Stored data entries
##########
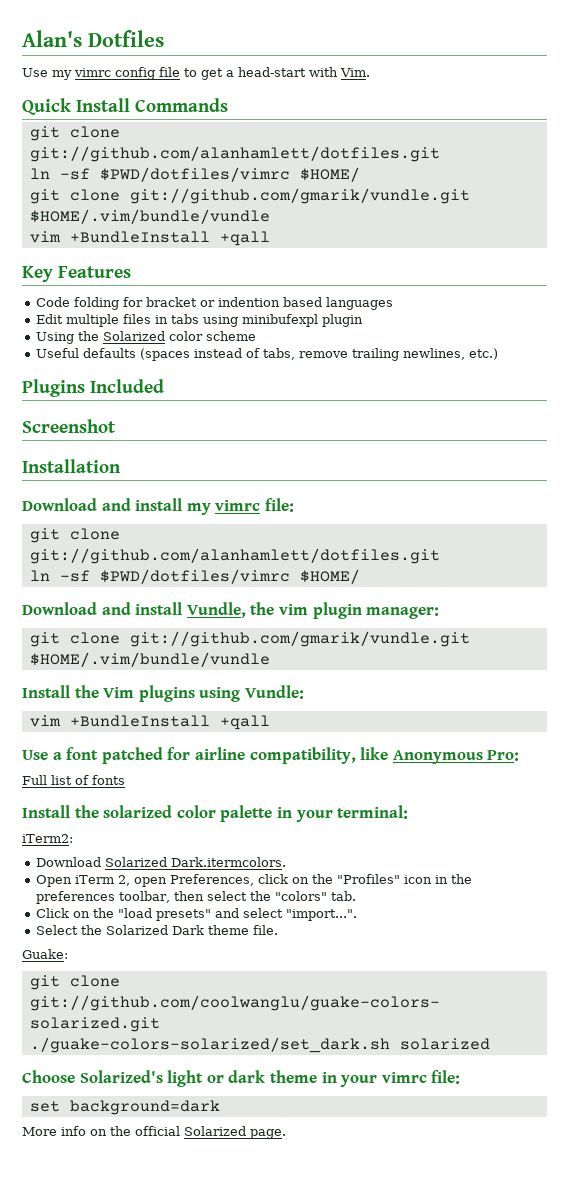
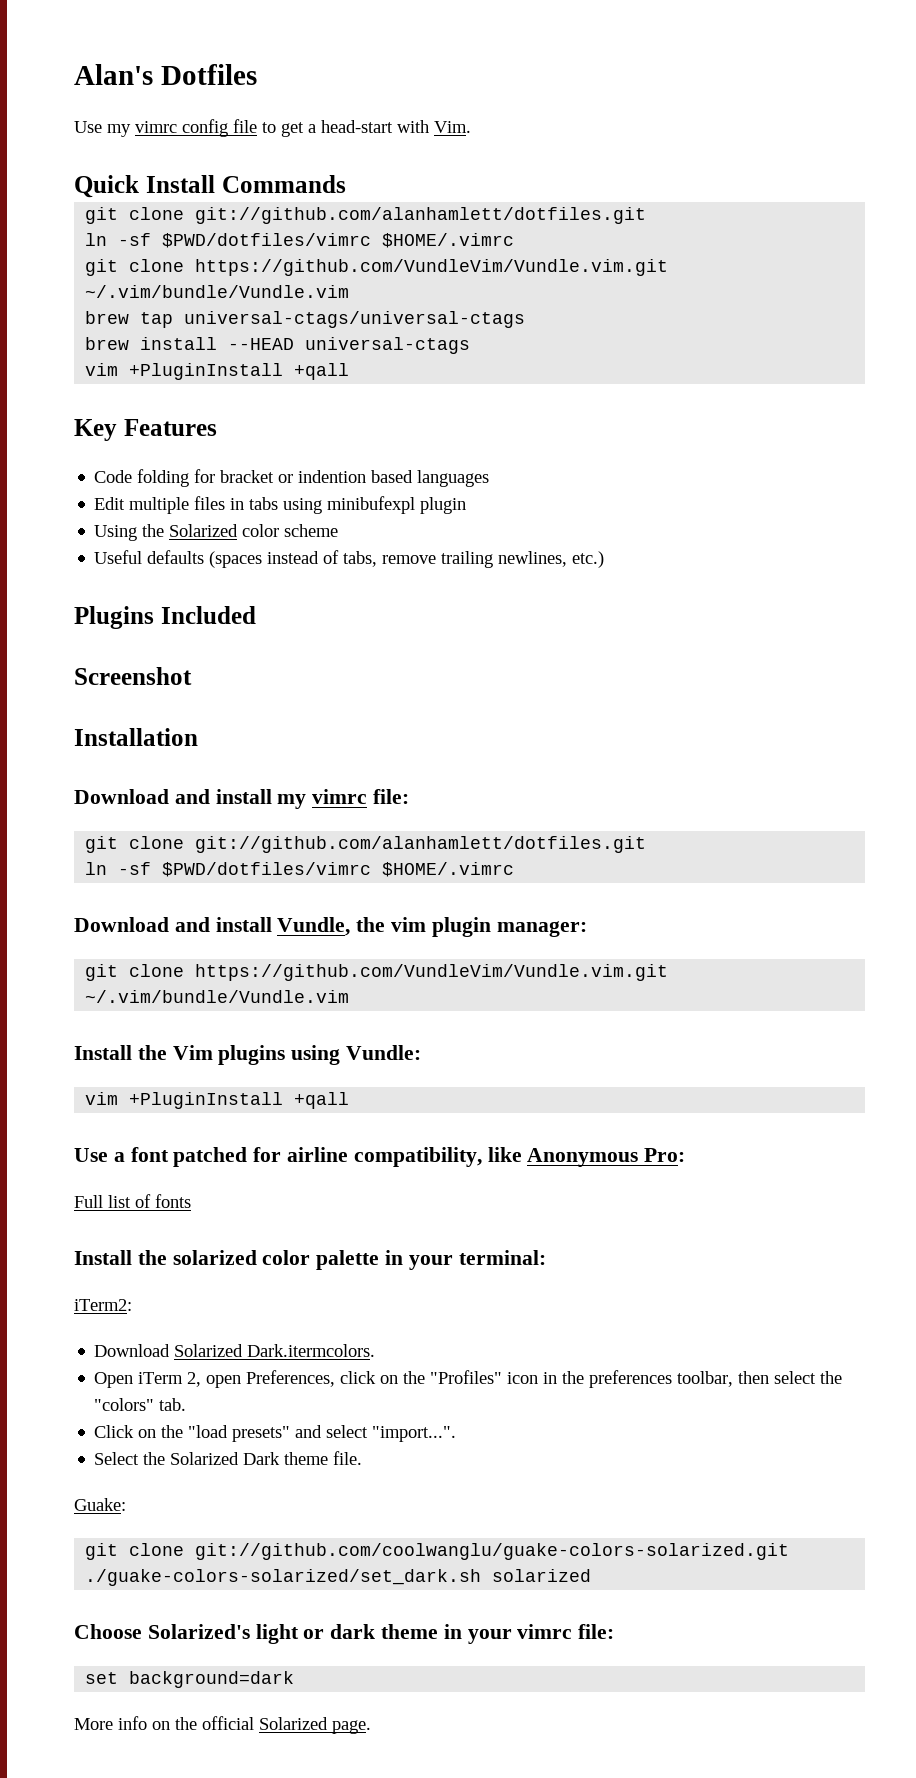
[299,167,360,182] [29,188,470,204] [29,209,270,224] [29,231,210,243] $HOME/ // git clone git://github.com/gmarik/vundle.git $HOME/.vim/bundle/vundle // vim +BundleInstall -> [382,233,515,248] [85,259,669,276] [85,285,350,298] [85,311,526,328] [85,337,471,354] [85,363,284,380] $HOME/.vimrc // git clone https://github.com/VundleVim/Vundle.vim.git ~/.vim/bundle/Vundle.vim // brew tap universal-ctags/universal-ctags // brew install --HEAD universal-ctags // vim +PluginInstall
[299,569,360,584] $HOME/ -> [382,862,515,877] $HOME/.vimrc
[129,631,470,647] [29,652,270,667] git://github.com/gmarik/vundle.git $HOME/.vim/bundle/vundle -> [195,964,669,981] [85,990,350,1003] https://github.com/VundleVim/Vundle.vim.git ~/.vim/bundle/Vundle.vim
[69,715,210,727] +BundleInstall -> [129,1092,284,1109] +PluginInstall

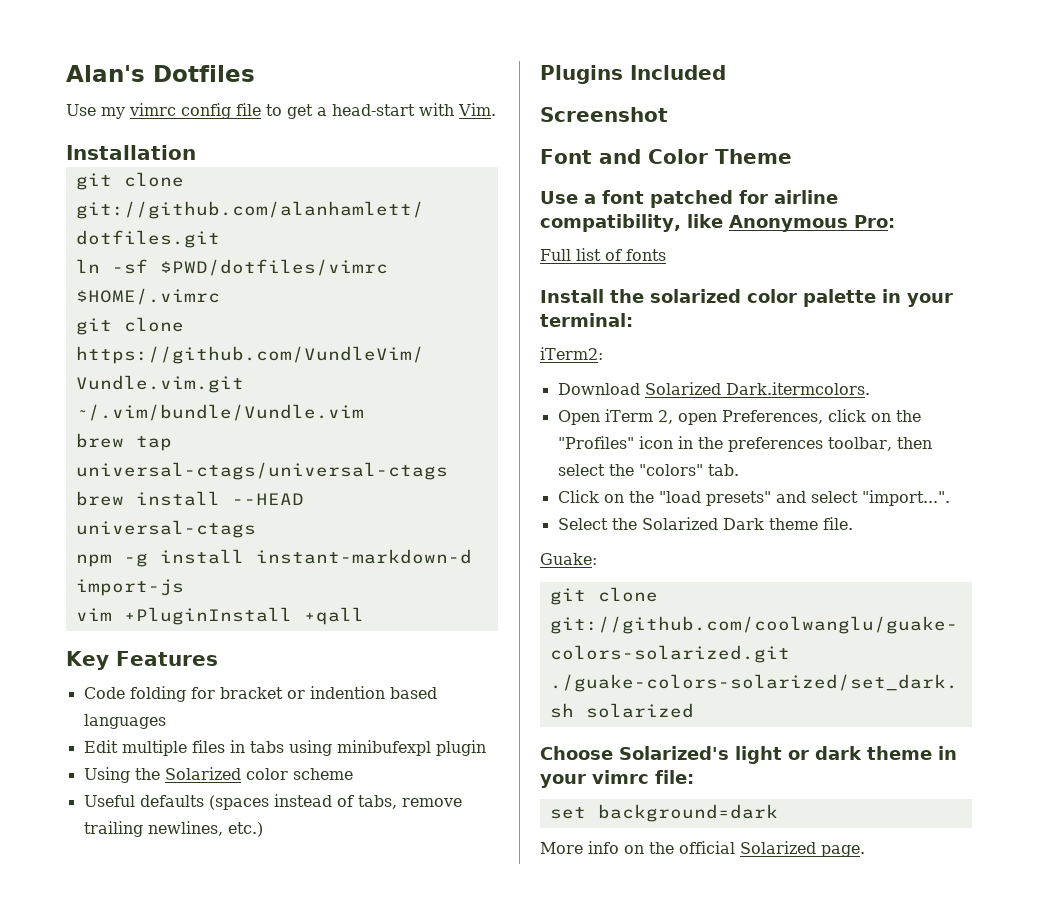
[74,175,346,198] Quick Install Commands -> [66,145,196,160] Installation
(471, 345) none -> [75,549,472,567] [75,579,184,596] // npm -g install instant-markdown-d import-js
[74,728,198,746] [74,789,410,809] [85,836,647,853] [85,862,515,877] [74,917,587,937] [85,964,669,981] [85,990,350,1003] [74,1045,422,1065] [85,1092,350,1109] Installation // Download and install my vimrc file: // git clone git://github.com/alanhamlett/dotfiles.git // ln -sf $PWD/dotfiles/vimrc $HOME/.vimrc // Download and install Vundle, the vim plugin manager: // git clone https://github.com/VundleVim/Vundle.vim.git ~/.vim/bundle/Vundle.vim // Install the Vim plugins using Vundle: // vim +PluginInstall +qall -> [540,149,792,164] Font and Color Theme

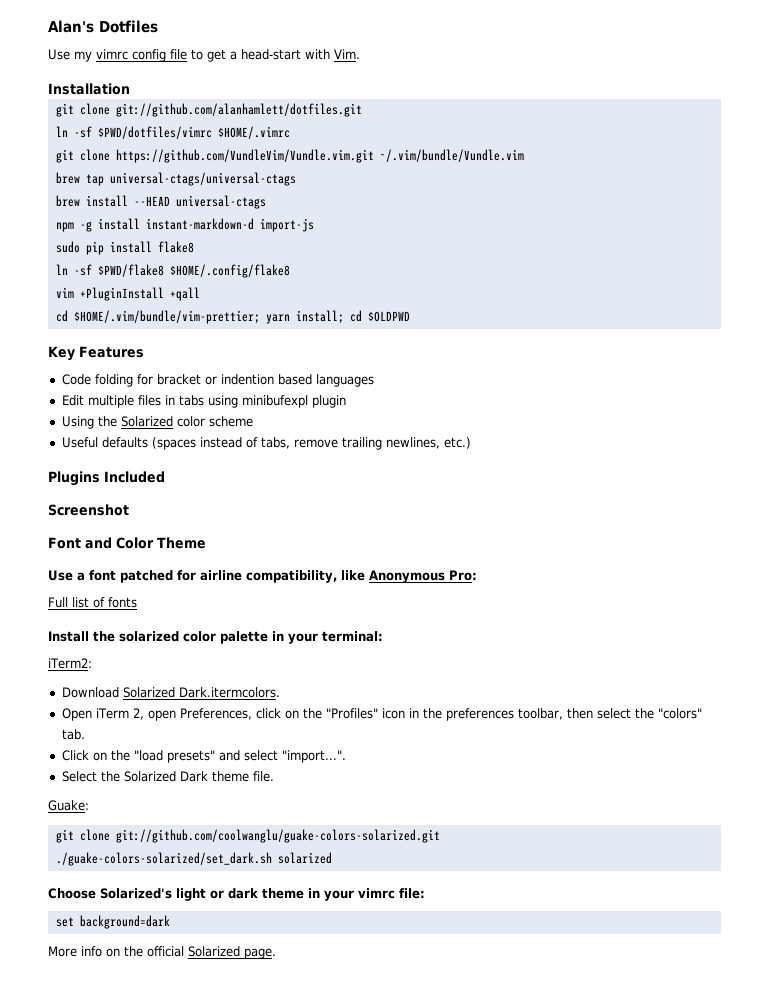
[75,607,364,625] vim +PluginInstall +qall -> [55,241,194,255] [55,264,290,278] [55,287,200,301] [55,310,410,324] sudo pip install flake8 // ln -sf $PWD/flake8 $HOME/.config/flake8 // vim +PluginInstall +qall // cd $HOME/.vim/bundle/vim-prettier; yarn install; cd $OLDPWD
##########
Your objective ▸
Return each record above as it stands. Pictures stay out.

Solved exercise ▸
[299,167,360,182] [29,188,470,204] [29,209,270,224] [29,231,210,243] $HOME/ // git clone git://github.com/gmarik/vundle.git $HOME/.vim/bundle/vundle // vim +BundleInstall -> [382,233,515,248] [85,259,669,276] [85,285,350,298] [85,311,526,328] [85,337,471,354] [85,363,284,380] $HOME/.vimrc // git clone https://github.com/VundleVim/Vundle.vim.git ~/.vim/bundle/Vundle.vim // brew tap universal-ctags/universal-ctags // brew install --HEAD universal-ctags // vim +PluginInstall
[299,569,360,584] $HOME/ -> [382,862,515,877] $HOME/.vimrc
[129,631,470,647] [29,652,270,667] git://github.com/gmarik/vundle.git $HOME/.vim/bundle/vundle -> [195,964,669,981] [85,990,350,1003] https://github.com/VundleVim/Vundle.vim.git ~/.vim/bundle/Vundle.vim
[69,715,210,727] +BundleInstall -> [129,1092,284,1109] +PluginInstall

[74,175,346,198] Quick Install Commands -> [66,145,196,160] Installation
(471, 345) none -> [75,549,472,567] [75,579,184,596] // npm -g install instant-markdown-d import-js
[74,728,198,746] [74,789,410,809] [85,836,647,853] [85,862,515,877] [74,917,587,937] [85,964,669,981] [85,990,350,1003] [74,1045,422,1065] [85,1092,350,1109] Installation // Download and install my vimrc file: // git clone git://github.com/alanhamlett/dotfiles.git // ln -sf $PWD/dotfiles/vimrc $HOME/.vimrc // Download and install Vundle, the vim plugin manager: // git clone https://github.com/VundleVim/Vundle.vim.git ~/.vim/bundle/Vundle.vim // Install the Vim plugins using Vundle: // vim +PluginInstall +qall -> [540,149,792,164] Font and Color Theme

[75,607,364,625] vim +PluginInstall +qall -> [55,241,194,255] [55,264,290,278] [55,287,200,301] [55,310,410,324] sudo pip install flake8 // ln -sf $PWD/flake8 $HOME/.config/flake8 // vim +PluginInstall +qall // cd $HOME/.vim/bundle/vim-prettier; yarn install; cd $OLDPWD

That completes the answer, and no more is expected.